• Exercise requirements
Transcribe each entry exactly; skip the images.

• Data supplied
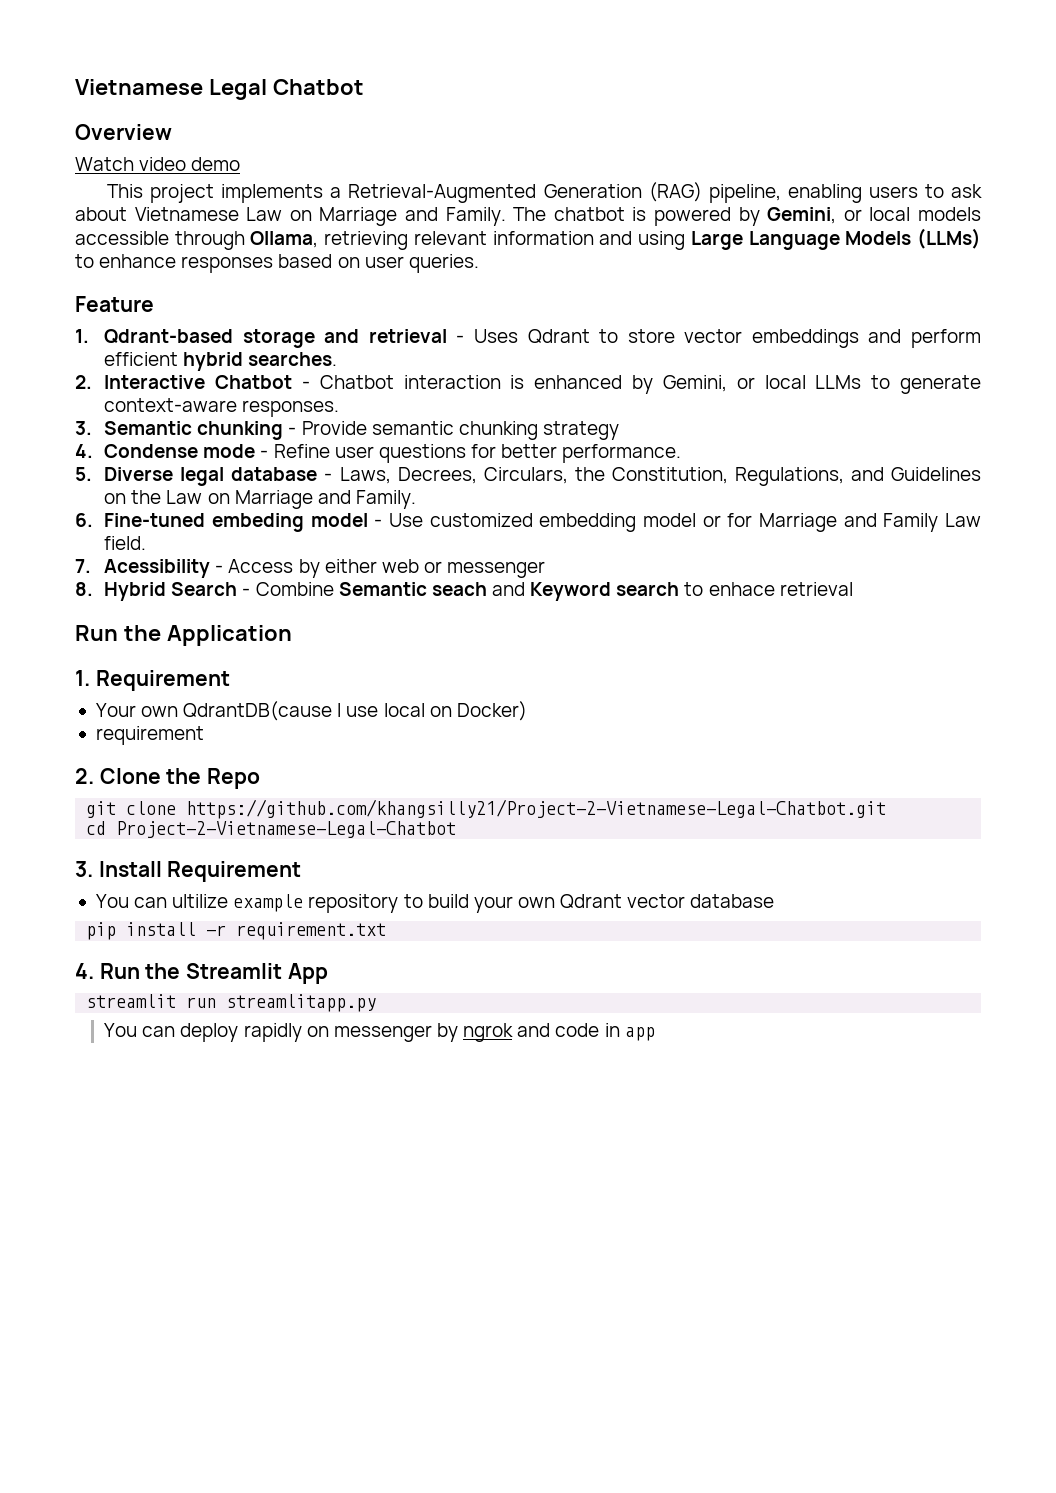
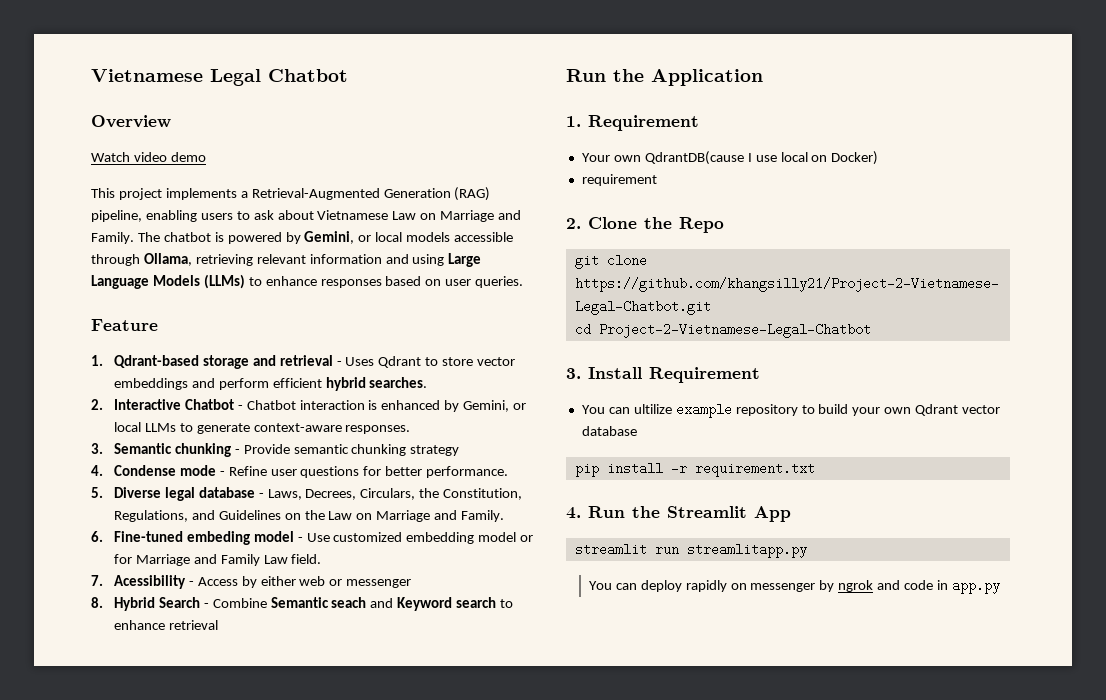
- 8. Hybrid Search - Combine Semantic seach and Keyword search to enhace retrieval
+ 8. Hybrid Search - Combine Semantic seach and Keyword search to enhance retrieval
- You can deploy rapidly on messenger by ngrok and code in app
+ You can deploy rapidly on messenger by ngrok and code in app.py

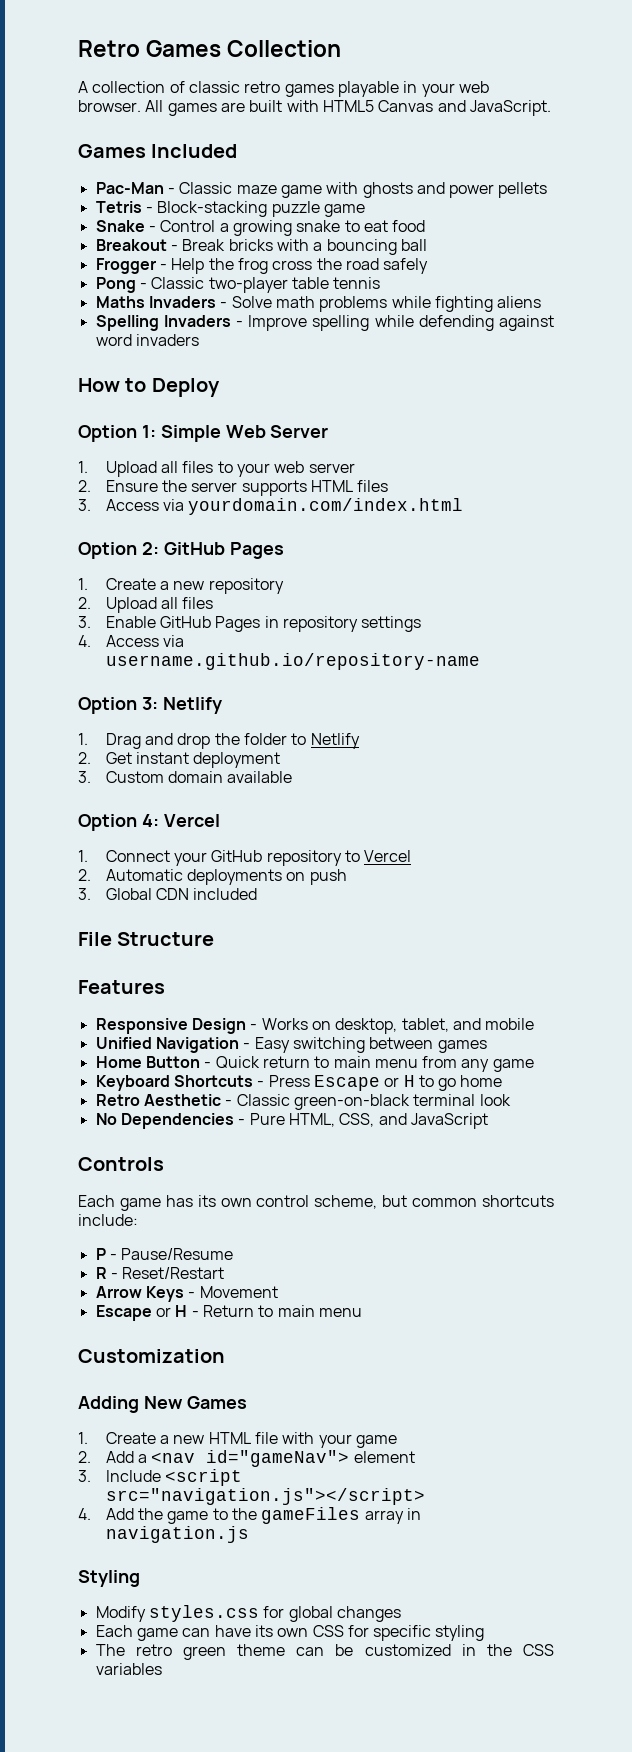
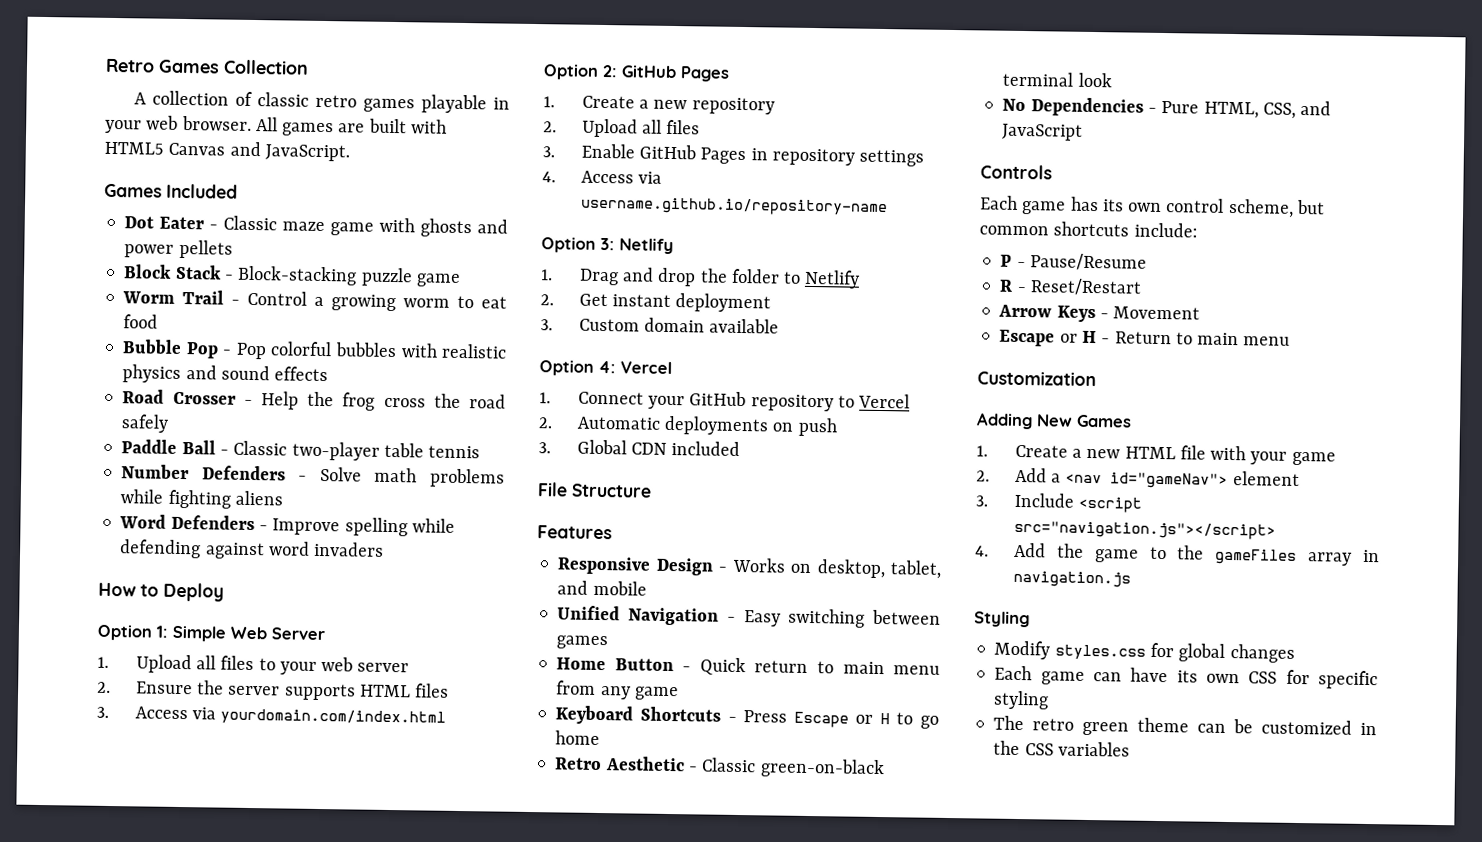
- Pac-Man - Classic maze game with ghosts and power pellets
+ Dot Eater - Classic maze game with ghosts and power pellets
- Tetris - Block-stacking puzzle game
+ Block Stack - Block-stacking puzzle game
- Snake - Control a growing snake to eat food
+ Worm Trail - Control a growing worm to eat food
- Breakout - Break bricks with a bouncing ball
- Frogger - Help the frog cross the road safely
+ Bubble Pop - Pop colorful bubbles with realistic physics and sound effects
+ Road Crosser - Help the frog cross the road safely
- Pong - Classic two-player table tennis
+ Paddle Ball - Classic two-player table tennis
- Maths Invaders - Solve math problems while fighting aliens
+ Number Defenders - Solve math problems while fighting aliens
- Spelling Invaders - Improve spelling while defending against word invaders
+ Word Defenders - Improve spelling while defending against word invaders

• Output for this exercise
- 8. Hybrid Search - Combine Semantic seach and Keyword search to enhace retrieval
+ 8. Hybrid Search - Combine Semantic seach and Keyword search to enhance retrieval
- You can deploy rapidly on messenger by ngrok and code in app
+ You can deploy rapidly on messenger by ngrok and code in app.py

- Pac-Man - Classic maze game with ghosts and power pellets
+ Dot Eater - Classic maze game with ghosts and power pellets
- Tetris - Block-stacking puzzle game
+ Block Stack - Block-stacking puzzle game
- Snake - Control a growing snake to eat food
+ Worm Trail - Control a growing worm to eat food
- Breakout - Break bricks with a bouncing ball
- Frogger - Help the frog cross the road safely
+ Bubble Pop - Pop colorful bubbles with realistic physics and sound effects
+ Road Crosser - Help the frog cross the road safely
- Pong - Classic two-player table tennis
+ Paddle Ball - Classic two-player table tennis
- Maths Invaders - Solve math problems while fighting aliens
+ Number Defenders - Solve math problems while fighting aliens
- Spelling Invaders - Improve spelling while defending against word invaders
+ Word Defenders - Improve spelling while defending against word invaders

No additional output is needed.